Leanna: It would definitely be my first school of choice. However, I would always go visit and meet the teachers and staff before enrolling my children anywhere. Every school is different and it has to feel right. I’m also very interested in Montessori, Charlotte Mason, and humanistic/democratic education, of which the latter are very much on the rise in the Netherlands. But drawing from my own experience I believe Waldorf would be the right fit. We’ll see!


Hannah: I would without a doubt send my child to a Waldorf school to start but it would also depend on the school we would have access to. I would also want to reevaluate each year as the child grew and see if the school was meeting their needs but this also seems like something you would do with any individual in any educational system.


Ezra: Honestly, kids aren't really on my radar as of yet. But I believe the chances are very high that I would send them to a Waldorf school.

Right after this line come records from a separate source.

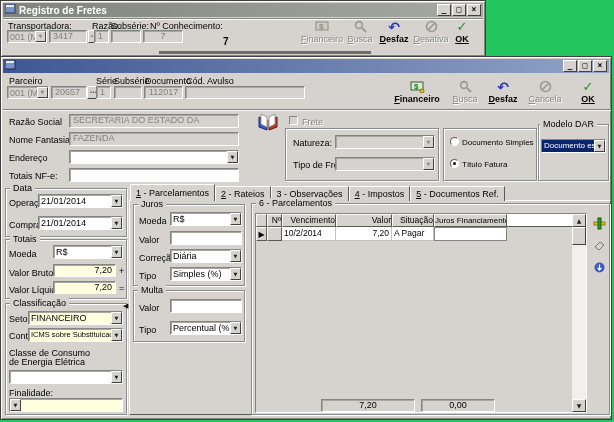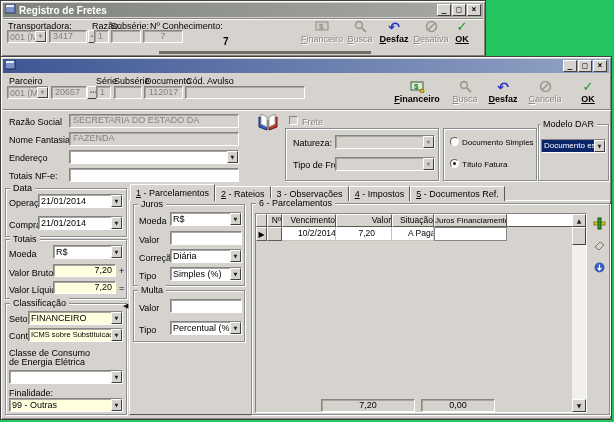--- a/index.html
+++ b/index.html
@@ -60,7 +60,7 @@
 .ghfill{flex:1;background:#fff;border-bottom:1px solid #5a5a55}
 .grow{position:absolute;left:0;top:13px;right:14px;height:14px;display:flex}
 .gc{flex-shrink:0;background:#fff;border-right:1px solid #c6c3ba;border-bottom:1px solid #c6c3ba;
-  font-size:8.5px;line-height:13px;padding:0 16px;overflow:hidden;white-space:nowrap}
+  font-size:8.5px;line-height:13px;padding:0 2px;overflow:hidden;white-space:nowrap}
 .gcfix{background:#d6d3ce;border:1px solid;border-color:#fdfdfb #5a5a55 #5a5a55 #fdfdfb;padding:0}
 .vscroll{position:absolute;right:0;top:0;bottom:0;width:14px;background:#f2f0ea}
 .sbtn{position:absolute;left:0;width:14px;height:13px;background:#d6d3ce;border:1px solid;

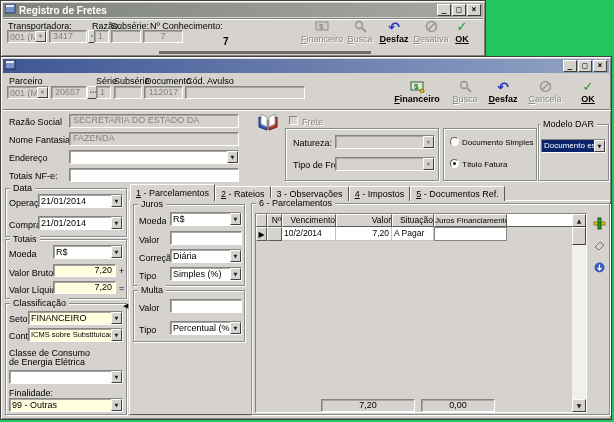--- a/index.html
+++ b/index.html
@@ -317,7 +317,6 @@
     </div>
     <span class="lbl" style="left:8px;top:331px">Finalidade:</span>
     <div class="edit yellow combo" style="left:8px;top:341px;width:114px;height:14px">
-      <span class="ct">99 - Outras</span>
       <span class="ca">▼</span>
     </div>
     <span class="tri" style="left:122px;top:246px">◀</span>

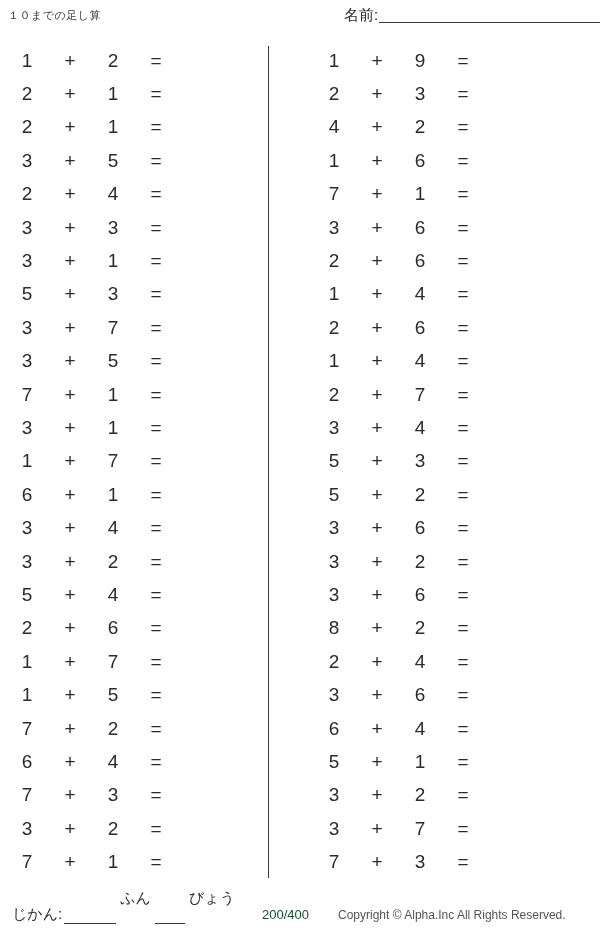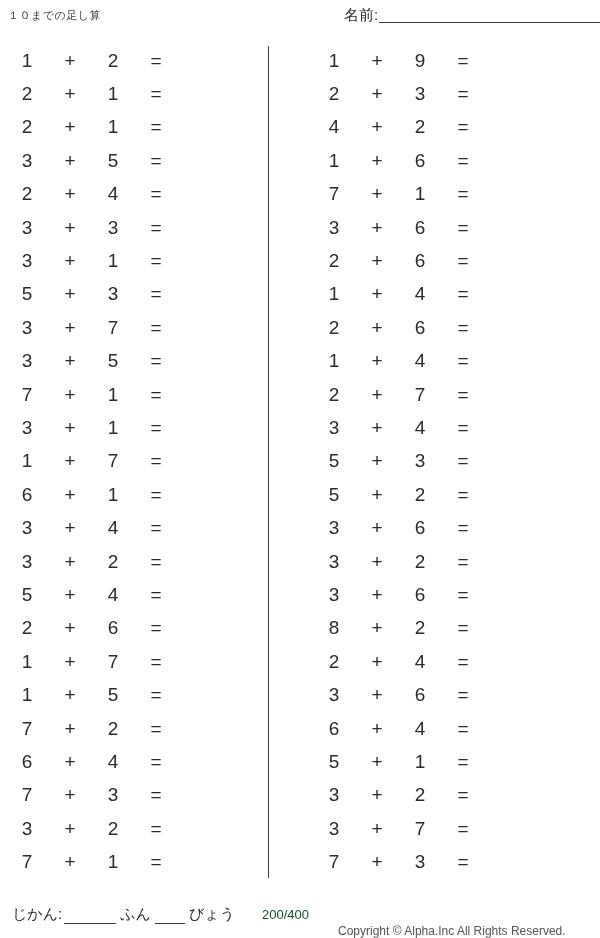--- a/index.html
+++ b/index.html
@@ -135,7 +135,7 @@
     height: 16px;
     margin: 0 2px;
   }
-  .time-unit { margin: 0 2px; }
+  .time-unit { margin: 16px 2px; }
   .blank-line2 {
     display: inline-block;
     width: 30px;

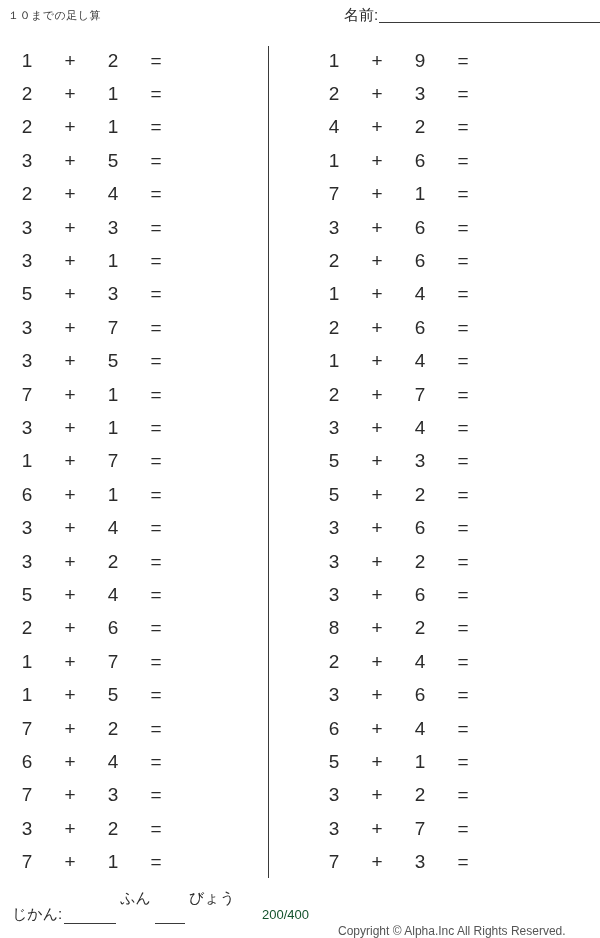--- a/index.html
+++ b/index.html
@@ -153,7 +153,7 @@
   .copyright {
     position: absolute;
     left: 338px;
-    bottom: 0;
+    bottom: 16px;
     font-size: 12px;
     color: #555555;
     white-space: nowrap;

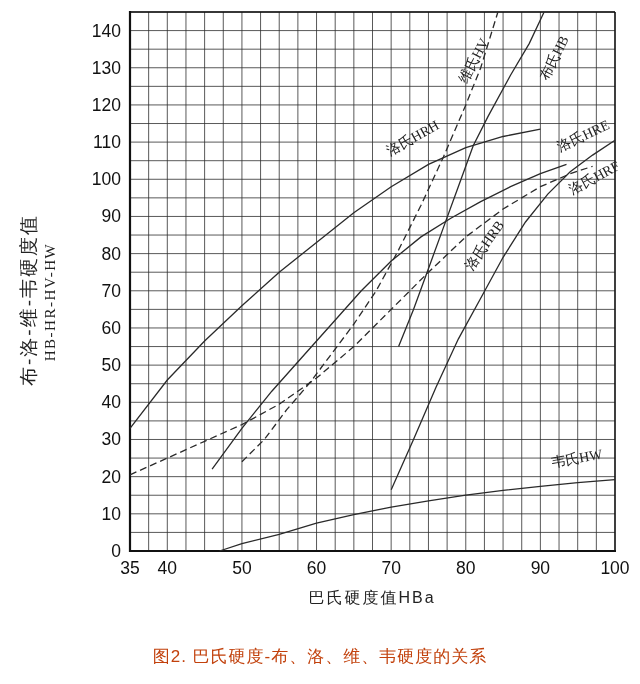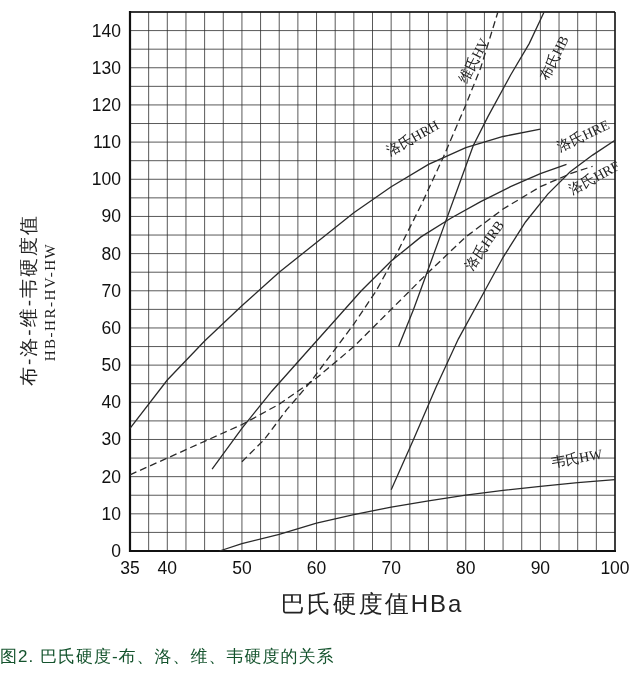--- a/index.html
+++ b/index.html
@@ -9,7 +9,7 @@
   .ytitle{width:280px;height:28px;transform:rotate(-90deg);text-align:center;white-space:nowrap;}
   .ytitle-cjk{font-size:19px;letter-spacing:2px;color:#222;}
   .ytitle-latin{font-size:15px;letter-spacing:1.5px;color:#222;font-family:"Liberation Serif",serif;}
-  .xtitle{width:300px;text-align:center;font-size:24px;letter-spacing:2px;color:#222;}
+  .xtitle{width:300px;text-align:center;font-size:16px;letter-spacing:2px;color:#222;}
   .caption{width:640px;font-size:17px;letter-spacing:1px;color:#14532d;}
   svg text{font-family:"Liberation Sans",sans-serif;}
   .curve-label{font-family:"Liberation Serif",serif;}

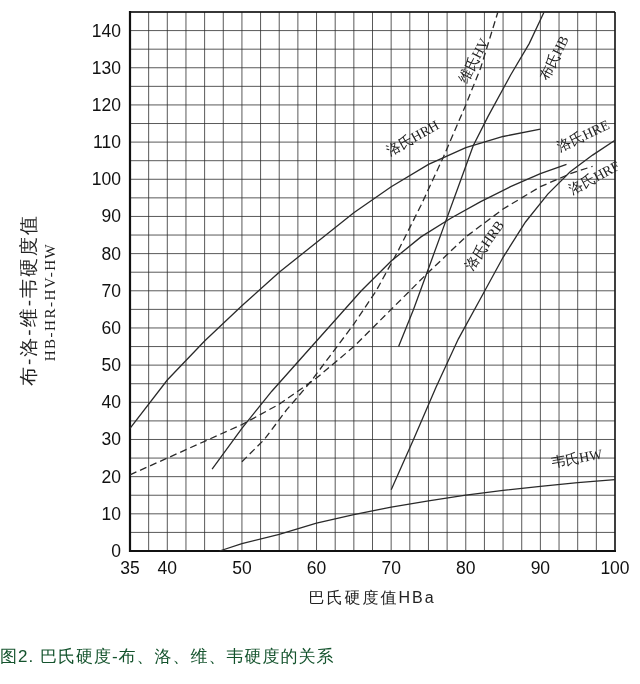--- a/index.html
+++ b/index.html
@@ -10,7 +10,7 @@
   .ytitle-cjk{font-size:19px;letter-spacing:2px;color:#222;}
   .ytitle-latin{font-size:15px;letter-spacing:1.5px;color:#222;font-family:"Liberation Serif",serif;}
   .xtitle{width:300px;text-align:center;font-size:16px;letter-spacing:2px;color:#222;}
-  .caption{width:640px;font-size:17px;letter-spacing:1px;color:#14532d;}
+  .caption{width:640px;text-align:center;font-size:17px;letter-spacing:1px;color:#c2410c;}
   svg text{font-family:"Liberation Sans",sans-serif;}
   .curve-label{font-family:"Liberation Serif",serif;}
 </style>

I had an interesting talk with a friend of mine who went to Waldorf school in Switzerland and both his parents are Waldorf teachers (like mine). I asked him if he would without a doubt send his children to a Waldorf school, and he said he wasn't sure. His experience was that he lived in a village where there was just a normal school and no Waldorf school. So he had to go to the next town to go to school. He felt that he was never able to connect with the community of kids in his town because he didn't go to the school in his town. This was really hard for him. He also said that normal Swiss school are some of the best in the world. So, why not send his child to a great Swiss school where she or he can be a part of the community where she or he lives?

It made me realize that it might be interesting when and if I have children to look around and see what else is out there besides Waldorf. Maybe it will further convince me that Waldorf is the perfect place for a child to grow up. Or it might make me think twice about it.




I have seen some criticism out there that Waldorf students are some how indoctrinated into anthroposophy. These three perspectives had me thinking quite the opposite. I felt these were three critically free thinking adults sharing their experience.


I hope to find more alumni to ask about their experience. Are you an alum or know one? Let’s connect! You can reach me at [email protected].


You can find the alumni I spoke with for this piece on instagram at:


Leanna: @waldorfeducation


Hannah: @hannahbeach


Ezra: @ezraweill


Specail thanks to the Richmond Waldorf School for allowing me to share this photo.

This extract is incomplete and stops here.